Exercise brief: Retype, without alteration, each line from the line containing "[452,875,508,889] [93,908,446,928] [93,942,522,961]" to the final line of the records.

[Detected change data]

==========

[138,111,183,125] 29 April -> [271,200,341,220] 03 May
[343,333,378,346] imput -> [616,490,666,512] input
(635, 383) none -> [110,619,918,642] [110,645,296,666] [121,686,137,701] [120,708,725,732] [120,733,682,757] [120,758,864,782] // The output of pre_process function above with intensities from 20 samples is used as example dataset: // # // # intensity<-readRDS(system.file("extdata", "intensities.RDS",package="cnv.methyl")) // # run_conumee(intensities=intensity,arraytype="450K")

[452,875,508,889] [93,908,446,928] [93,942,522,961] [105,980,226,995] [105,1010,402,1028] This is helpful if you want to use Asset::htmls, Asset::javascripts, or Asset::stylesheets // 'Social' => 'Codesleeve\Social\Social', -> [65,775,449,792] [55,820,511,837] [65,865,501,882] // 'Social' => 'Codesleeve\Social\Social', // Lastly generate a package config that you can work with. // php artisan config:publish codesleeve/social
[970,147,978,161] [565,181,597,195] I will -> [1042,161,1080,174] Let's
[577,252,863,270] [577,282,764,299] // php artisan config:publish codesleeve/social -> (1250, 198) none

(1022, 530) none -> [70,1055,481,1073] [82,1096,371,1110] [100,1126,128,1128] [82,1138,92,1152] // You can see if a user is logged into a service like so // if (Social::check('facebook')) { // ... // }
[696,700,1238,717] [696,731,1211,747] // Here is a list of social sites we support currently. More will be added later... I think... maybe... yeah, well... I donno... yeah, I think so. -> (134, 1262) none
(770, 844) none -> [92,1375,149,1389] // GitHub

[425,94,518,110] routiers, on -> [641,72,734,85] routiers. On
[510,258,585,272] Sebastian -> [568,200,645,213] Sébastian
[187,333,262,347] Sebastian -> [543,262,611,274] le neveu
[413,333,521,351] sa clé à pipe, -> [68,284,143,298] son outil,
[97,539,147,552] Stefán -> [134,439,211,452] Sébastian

==========

Finished exercise:
[452,875,508,889] [93,908,446,928] [93,942,522,961] [105,980,226,995] [105,1010,402,1028] This is helpful if you want to use Asset::htmls, Asset::javascripts, or Asset::stylesheets // 'Social' => 'Codesleeve\Social\Social', -> [65,775,449,792] [55,820,511,837] [65,865,501,882] // 'Social' => 'Codesleeve\Social\Social', // Lastly generate a package config that you can work with. // php artisan config:publish codesleeve/social
[970,147,978,161] [565,181,597,195] I will -> [1042,161,1080,174] Let's
[577,252,863,270] [577,282,764,299] // php artisan config:publish codesleeve/social -> (1250, 198) none

(1022, 530) none -> [70,1055,481,1073] [82,1096,371,1110] [100,1126,128,1128] [82,1138,92,1152] // You can see if a user is logged into a service like so // if (Social::check('facebook')) { // ... // }
[696,700,1238,717] [696,731,1211,747] // Here is a list of social sites we support currently. More will be added later... I think... maybe... yeah, well... I donno... yeah, I think so. -> (134, 1262) none
(770, 844) none -> [92,1375,149,1389] // GitHub

[425,94,518,110] routiers, on -> [641,72,734,85] routiers. On
[510,258,585,272] Sebastian -> [568,200,645,213] Sébastian
[187,333,262,347] Sebastian -> [543,262,611,274] le neveu
[413,333,521,351] sa clé à pipe, -> [68,284,143,298] son outil,
[97,539,147,552] Stefán -> [134,439,211,452] Sébastian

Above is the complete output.